## Materials provided
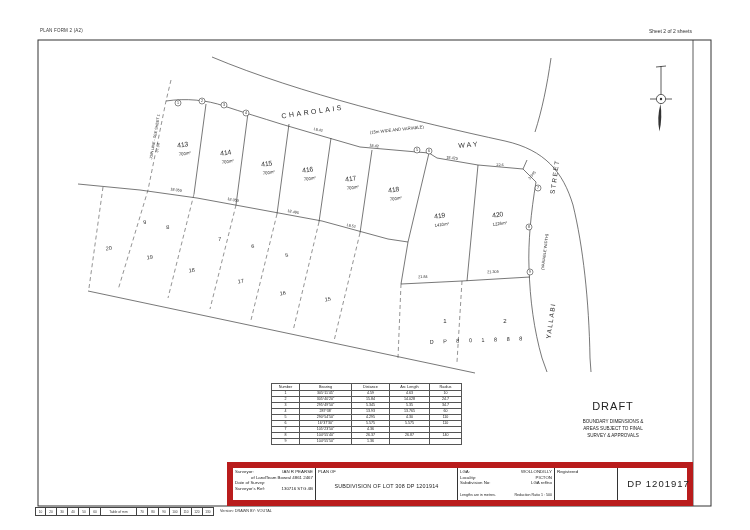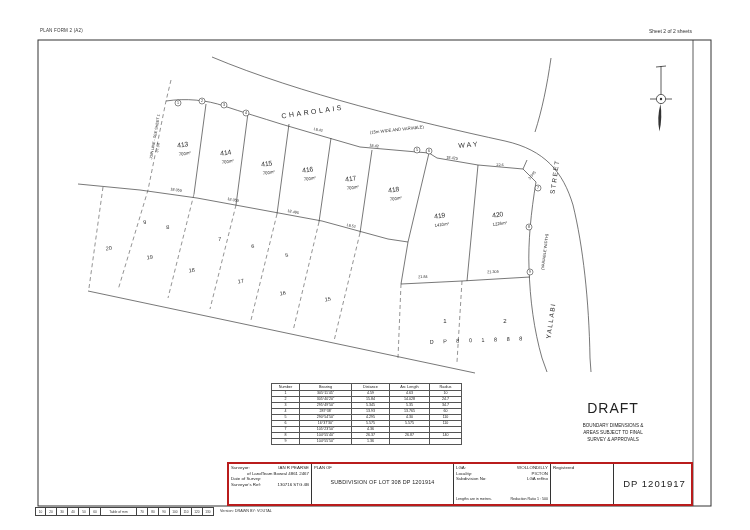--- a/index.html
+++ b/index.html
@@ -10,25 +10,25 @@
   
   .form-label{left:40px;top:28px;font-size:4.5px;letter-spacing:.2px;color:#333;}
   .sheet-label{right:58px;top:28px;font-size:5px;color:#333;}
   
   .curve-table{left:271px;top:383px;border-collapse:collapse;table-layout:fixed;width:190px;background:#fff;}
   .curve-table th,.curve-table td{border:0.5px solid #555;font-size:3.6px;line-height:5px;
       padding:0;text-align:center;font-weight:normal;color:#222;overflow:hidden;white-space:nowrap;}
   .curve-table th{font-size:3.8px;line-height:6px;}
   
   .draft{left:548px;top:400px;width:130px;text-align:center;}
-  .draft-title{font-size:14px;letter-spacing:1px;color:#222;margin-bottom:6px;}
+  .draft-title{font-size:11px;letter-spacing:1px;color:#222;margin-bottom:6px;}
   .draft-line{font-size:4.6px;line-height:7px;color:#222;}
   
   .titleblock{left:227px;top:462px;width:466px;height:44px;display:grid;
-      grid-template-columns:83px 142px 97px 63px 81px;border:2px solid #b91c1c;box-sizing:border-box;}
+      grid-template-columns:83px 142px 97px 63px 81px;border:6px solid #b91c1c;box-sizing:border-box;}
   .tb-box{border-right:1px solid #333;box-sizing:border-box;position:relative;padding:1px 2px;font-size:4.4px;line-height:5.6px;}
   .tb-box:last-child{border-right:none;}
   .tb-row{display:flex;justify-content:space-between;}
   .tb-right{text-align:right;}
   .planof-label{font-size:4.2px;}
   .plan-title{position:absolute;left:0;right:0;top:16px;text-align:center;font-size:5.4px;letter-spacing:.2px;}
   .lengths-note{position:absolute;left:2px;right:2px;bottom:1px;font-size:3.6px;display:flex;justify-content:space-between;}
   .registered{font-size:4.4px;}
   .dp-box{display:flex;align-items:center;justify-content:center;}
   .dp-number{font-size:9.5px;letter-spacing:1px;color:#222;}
---
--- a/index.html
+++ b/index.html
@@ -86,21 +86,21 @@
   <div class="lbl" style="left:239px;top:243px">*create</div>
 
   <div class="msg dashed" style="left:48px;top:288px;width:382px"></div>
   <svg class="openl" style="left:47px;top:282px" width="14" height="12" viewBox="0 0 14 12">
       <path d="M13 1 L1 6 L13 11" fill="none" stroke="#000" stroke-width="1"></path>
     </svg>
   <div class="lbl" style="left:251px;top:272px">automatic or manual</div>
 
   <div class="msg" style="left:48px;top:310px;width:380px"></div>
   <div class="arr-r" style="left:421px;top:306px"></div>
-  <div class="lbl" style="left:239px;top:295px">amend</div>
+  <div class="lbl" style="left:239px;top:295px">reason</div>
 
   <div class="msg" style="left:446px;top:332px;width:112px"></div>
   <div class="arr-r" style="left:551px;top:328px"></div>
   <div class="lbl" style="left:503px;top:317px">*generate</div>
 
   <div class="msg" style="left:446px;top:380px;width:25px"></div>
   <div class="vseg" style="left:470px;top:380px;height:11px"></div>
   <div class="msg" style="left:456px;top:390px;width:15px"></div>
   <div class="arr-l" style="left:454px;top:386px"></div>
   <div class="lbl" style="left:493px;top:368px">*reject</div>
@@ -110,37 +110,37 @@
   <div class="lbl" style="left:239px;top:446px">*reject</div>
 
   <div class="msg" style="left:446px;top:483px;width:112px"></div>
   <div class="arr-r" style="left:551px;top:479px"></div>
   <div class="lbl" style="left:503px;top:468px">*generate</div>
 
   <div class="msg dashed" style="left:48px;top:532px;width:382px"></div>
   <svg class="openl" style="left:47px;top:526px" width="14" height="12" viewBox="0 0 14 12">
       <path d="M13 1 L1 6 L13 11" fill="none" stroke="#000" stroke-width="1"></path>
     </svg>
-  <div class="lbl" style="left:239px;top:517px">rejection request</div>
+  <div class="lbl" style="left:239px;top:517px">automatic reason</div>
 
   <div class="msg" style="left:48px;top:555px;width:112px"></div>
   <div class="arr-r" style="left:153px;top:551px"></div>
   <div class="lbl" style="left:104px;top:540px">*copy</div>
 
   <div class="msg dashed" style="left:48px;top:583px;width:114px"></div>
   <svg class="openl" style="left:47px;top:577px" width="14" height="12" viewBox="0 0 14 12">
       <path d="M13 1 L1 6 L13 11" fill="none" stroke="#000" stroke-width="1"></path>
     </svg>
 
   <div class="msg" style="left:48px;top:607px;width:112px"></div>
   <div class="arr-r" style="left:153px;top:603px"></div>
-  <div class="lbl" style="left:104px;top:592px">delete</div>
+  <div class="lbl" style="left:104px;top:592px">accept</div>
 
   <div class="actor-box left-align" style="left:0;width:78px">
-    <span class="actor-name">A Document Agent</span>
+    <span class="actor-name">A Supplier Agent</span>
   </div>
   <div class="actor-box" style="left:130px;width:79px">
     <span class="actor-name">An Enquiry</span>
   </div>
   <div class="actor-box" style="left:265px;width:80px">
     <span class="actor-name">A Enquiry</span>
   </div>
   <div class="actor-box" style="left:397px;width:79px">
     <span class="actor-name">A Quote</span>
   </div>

## Work to complete
Filter the listing above for the string "template" and copy every matching line.

## Response area
-      grid-template-columns:83px 142px 97px 63px 81px;border:2px solid #b91c1c;box-sizing:border-box;}
+      grid-template-columns:83px 142px 97px 63px 81px;border:6px solid #b91c1c;box-sizing:border-box;}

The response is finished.